Convention sur la protection de l'environnement par le droit pénal

(STE n° 172)

Ouverte à la signature des Etats membres du Conseil de l'Europe et des Etats non membres qui ont participé à son élaboration, à Strasbourg, le 4 novembre 1998.

Entrée en vigueur : Cette Convention entrera en vigueur après 3 ratifications.

Résumé du traité

Ce texte a pour but de renforcer la protection de l'environnement au niveau européen en décourageant, grâce au recours à la solution ultime du droit pénal, les comportements susceptibles de causer de graves dommages à l'environnement et d'harmoniser les législations nationales dans ce domaine.

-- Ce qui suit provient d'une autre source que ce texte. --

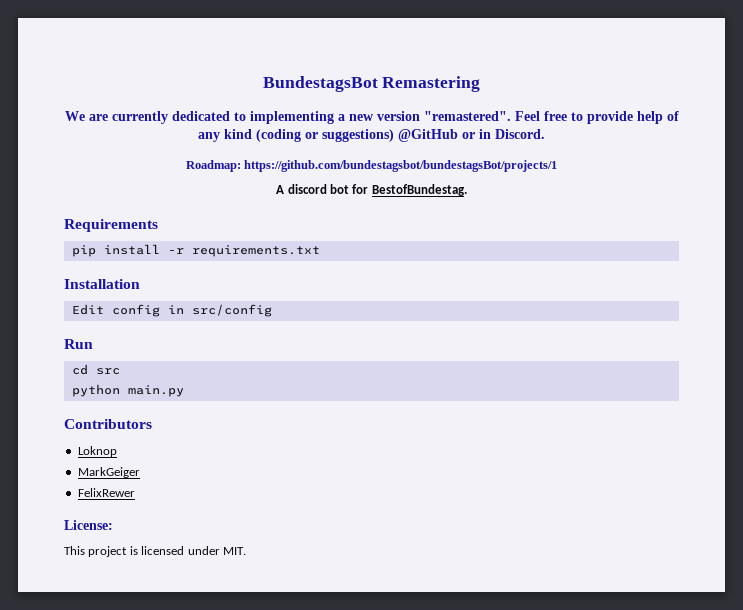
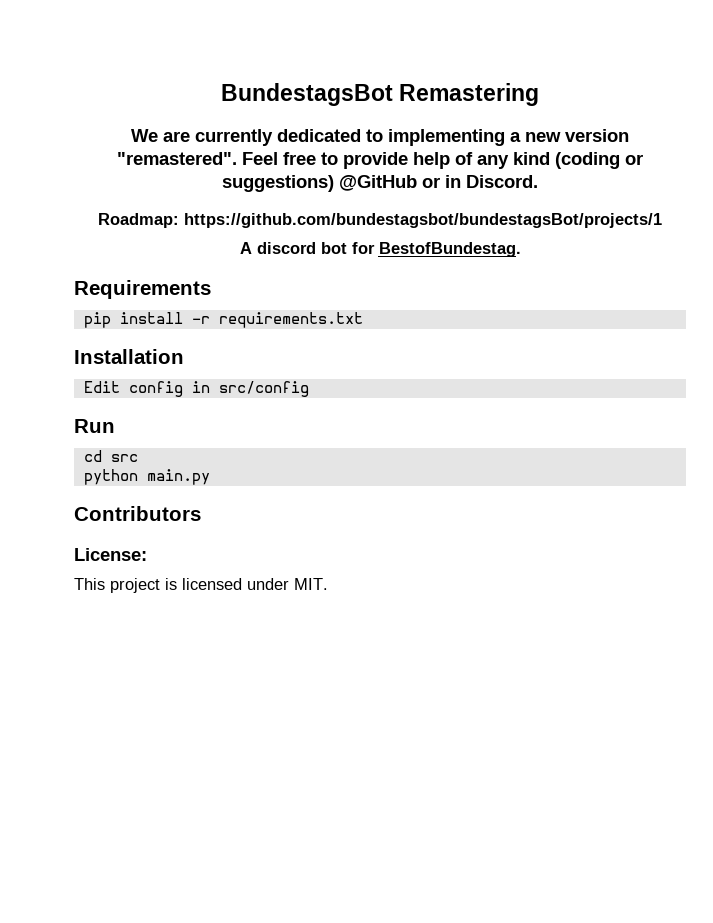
- Loknop
- MarkGeiger
- FelixRewer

Ce nouvel instrument juridique fait obligation aux Etats contractants d'introduire dans leur droit pénal des dispositions spécifiques ou de modifier les dispositions existantes en la matière. Elle érige en infractions pénales un certain nombre d'actes commis intentionnellement ou par négligence lorsqu'ils causent ou sont susceptibles de causer des dommages durables à la qualité de l'atmosphère, du sol et des eaux, aux animaux ou aux végétaux, ou d'entraîner la mort ou de graves lésions à des personnes.

Elle définit la notion de responsabilité pénale des personnes physiques et morales, précise les mesures à prendre par les Etats pour la confiscation des biens et pour la définition des compétences et organise la coopération internationale.

S'agissant des sanctions, elles doivent permettre l'emprisonnement et les sanctions pécuniaires et peuvent inclure la remise en l'état de l'environnement, qui fait l'objet d'une disposition facultative de la convention.

Autre disposition importante, les fondations ou associations de protection de l'environnement, pourront participer aux procédures pénales concernant les infractions prévues par la Convention.